The question of how that might be done, however, haunted him the rest of
the night. He lay on his cot, the night candle hissing almost inaudibly
and casting its misty light on the stone ceiling. The women, his
students, had all retired to what quarters Eiah had quietly arranged for
them. Eiah herself had gone back to the palaces of the Emperor, the
great structures dedicated to Otah, while Maati lay in the near-dark
under a warehouse, sleep eluding him and his mind gnawing at questions
of time.
Maati's father had died younger than he was now. Maati had been an
aspiring poet at the village of the Dai-kvo at the time. When the word
came, he had not seen the man in something near a decade. The news had
stung less than he would have anticipated, not a fresh loss so much as
the reminder of one already suffered. A slowing of blood had taken the
man, the message said, and Maati had never looked into the matter more
deeply. Lately he'd found himself wondering whether his father had done
all that he'd wished, if the son he'd given over to the poets had made
him proud, what regrets had marked that last illness.

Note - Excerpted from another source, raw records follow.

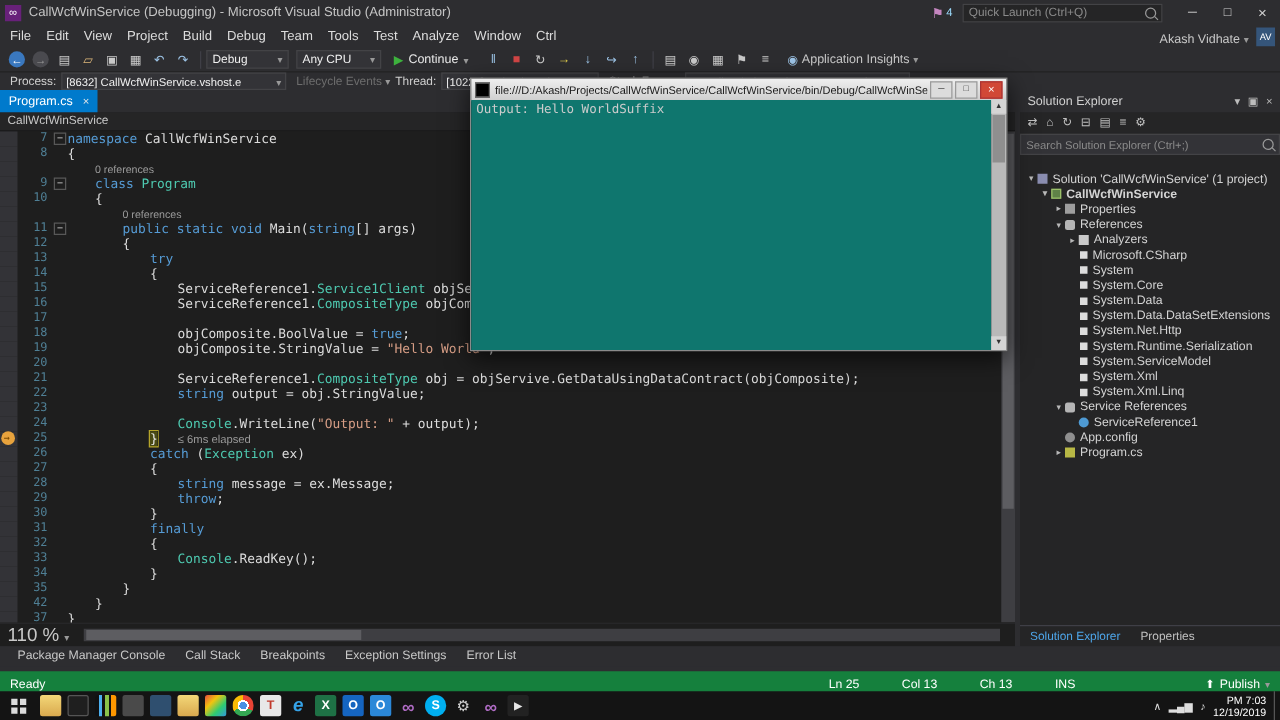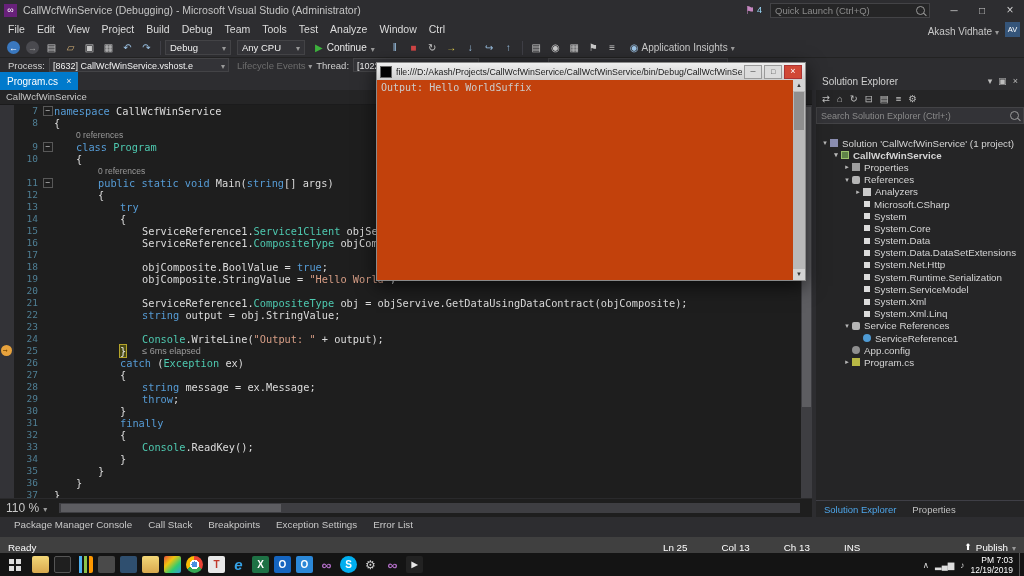--- a/index.html
+++ b/index.html
@@ -127,7 +127,7 @@
   [data-name="console-minimize-button"]::after{content:"─"}
   [data-name="console-maximize-button"]::after{content:"□"}
   [data-name="console-close-button"]::after{content:"×";font-size:9px}
-  .con-body{position:absolute;top:17px;left:0;right:12px;bottom:0;background:#c2410c;padding:2px 4px;
+  .con-body{position:absolute;top:17px;left:0;right:12px;bottom:0;background:#0f766e;padding:2px 4px;
             font-family:"DejaVu Sans Mono",monospace;font-size:10px;color:#cccccc}
   .con-scroll{position:absolute;top:17px;right:0;bottom:0;width:12px;background:#b9b9b9;display:flex;flex-direction:column;align-items:center}
   .con-arrow{width:12px;height:11px;background:#d4d4d4;color:#333;font-size:6px;line-height:11px;text-align:center;flex:none}

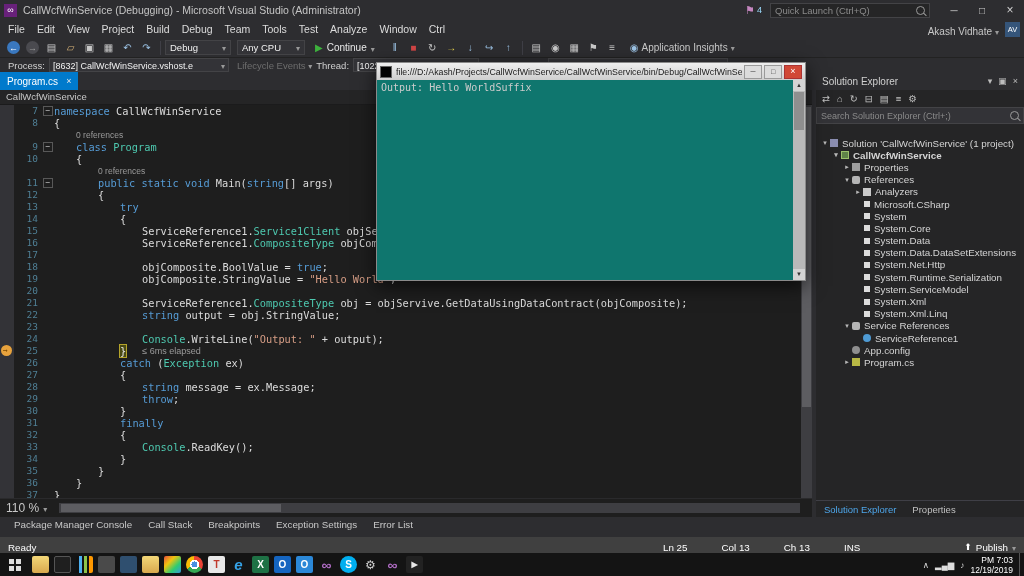--- a/index.html
+++ b/index.html
@@ -340,7 +340,7 @@
           <div class="code-row" data-name="code-line"><span class="margin" data-name="breakpoint-margin"></span><span class="lnum" data-name="line-number">33</span><span class="foldcol" data-name="fold-column"></span><span class="ltext" data-name="line-content" style="padding-left: 88px;"><span class="tok-ty" data-name="code-token">Console</span><span class="tok-pl" data-name="code-token">.ReadKey();</span></span></div>
           <div class="code-row" data-name="code-line"><span class="margin" data-name="breakpoint-margin"></span><span class="lnum" data-name="line-number">34</span><span class="foldcol" data-name="fold-column"></span><span class="ltext" data-name="line-content" style="padding-left: 66px;"><span class="tok-pl" data-name="code-token">}</span></span></div>
           <div class="code-row" data-name="code-line"><span class="margin" data-name="breakpoint-margin"></span><span class="lnum" data-name="line-number">35</span><span class="foldcol" data-name="fold-column"></span><span class="ltext" data-name="line-content" style="padding-left: 44px;"><span class="tok-pl" data-name="code-token">}</span></span></div>
-          <div class="code-row" data-name="code-line"><span class="margin" data-name="breakpoint-margin"></span><span class="lnum" data-name="line-number">36</span><span class="foldcol" data-name="fold-column"></span><span class="ltext" data-name="line-content" style="padding-left: 22px;"><span class="tok-pl" data-name="code-token">}</span></span></div>
+          <div class="code-row" data-name="code-line"><span class="margin" data-name="breakpoint-margin"></span><span class="lnum" data-name="line-number">42</span><span class="foldcol" data-name="fold-column"></span><span class="ltext" data-name="line-content" style="padding-left: 22px;"><span class="tok-pl" data-name="code-token">}</span></span></div>
           <div class="code-row" data-name="code-line"><span class="margin" data-name="breakpoint-margin"></span><span class="lnum" data-name="line-number">37</span><span class="foldcol" data-name="fold-column"></span><span class="ltext" data-name="line-content" style="padding-left: 0px;"><span class="tok-pl" data-name="code-token">}</span></span></div>
         </div>
       <div id="vscroll" data-name="editor-vertical-scrollbar">

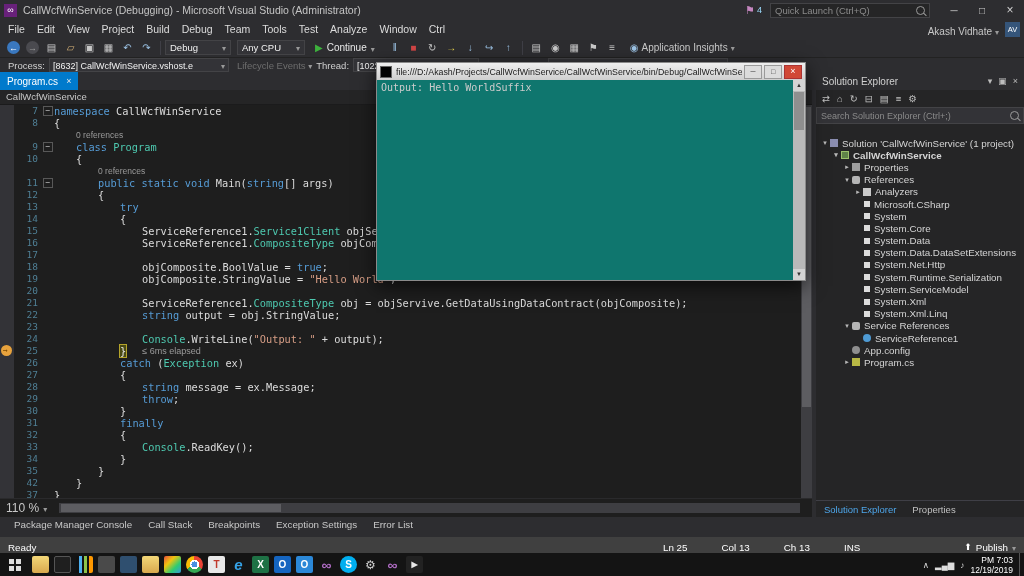--- a/index.html
+++ b/index.html
@@ -85,7 +85,7 @@
   #vscroll{position:absolute;right:0;top:0;bottom:0;width:11px;background:#3e3e42}
   #vscroll .thumb{position:absolute;left:1px;top:2px;width:9px;height:300px;background:#5d5d61}
   #zoomrow{height:18px;background:#1e1e1e;display:flex;align-items:center;border-top:1px solid #2a2a2c}
-  .zoom-box{display:flex;align-items:center;color:#c8c8c8;font-size:12px;padding:0 6px}
+  .zoom-box{display:flex;align-items:center;color:#c8c8c8;font-size:15px;padding:0 6px}
   .hscroll{flex:1;height:10px;background:#3e3e42;margin:0 12px 0 6px;position:relative}
   .hscroll .thumb{position:absolute;left:2px;top:1px;height:8px;width:220px;background:#5d5d61}
   

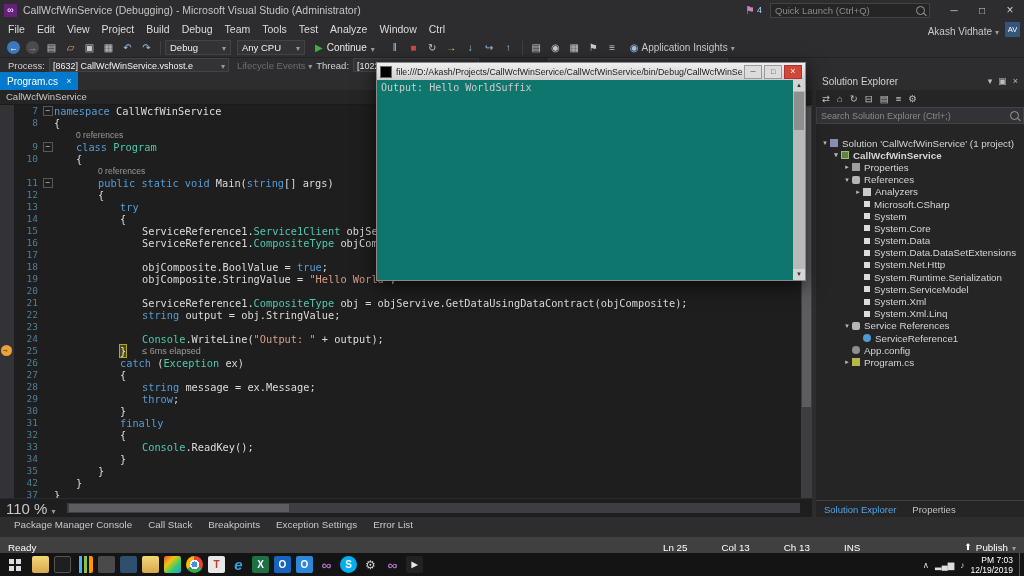--- a/index.html
+++ b/index.html
@@ -137,7 +137,7 @@
   #bottom-tabs{top:517px;height:16px;background:#2d2d30;padding-left:6px;box-sizing:border-box}
   .btab{padding:0 8px;font-size:9.8px;color:#c8c8c8;line-height:16px}
   
-  #statusbar{top:537px;height:20px;background:#404040;color:#fff;font-size:9.8px;padding:0 8px;box-sizing:border-box}
+  #statusbar{top:537px;height:20px;background:#15803d;color:#fff;font-size:9.8px;padding:0 8px;box-sizing:border-box}
   .sb-item{margin-right:34px;white-space:nowrap}
   .sb-group{margin-left:auto;display:flex;margin-right:70px}
   .sb-pub{display:flex;align-items:center;gap:4px}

The candle had almost burned itself to nothing when he gave up any hope
of sleep. Outside, songbirds were greeting the still-invisible dawn, but
Maati took no joy in them. He lit a fresh candle and sat on the
smooth-worn stone steps and considered the small wooden box that carried
the only two irreplaceable things he owned. One was a painting he had
done from memory of Nayiit Chokavi, the son he should have had, the
child he had helped, however briefly, to raise, the boy whom Otah- Otah
to whom no rules applied-had brought into the world in Saraykeht and
taken out of it in Machi. The other was a book bound in black leather.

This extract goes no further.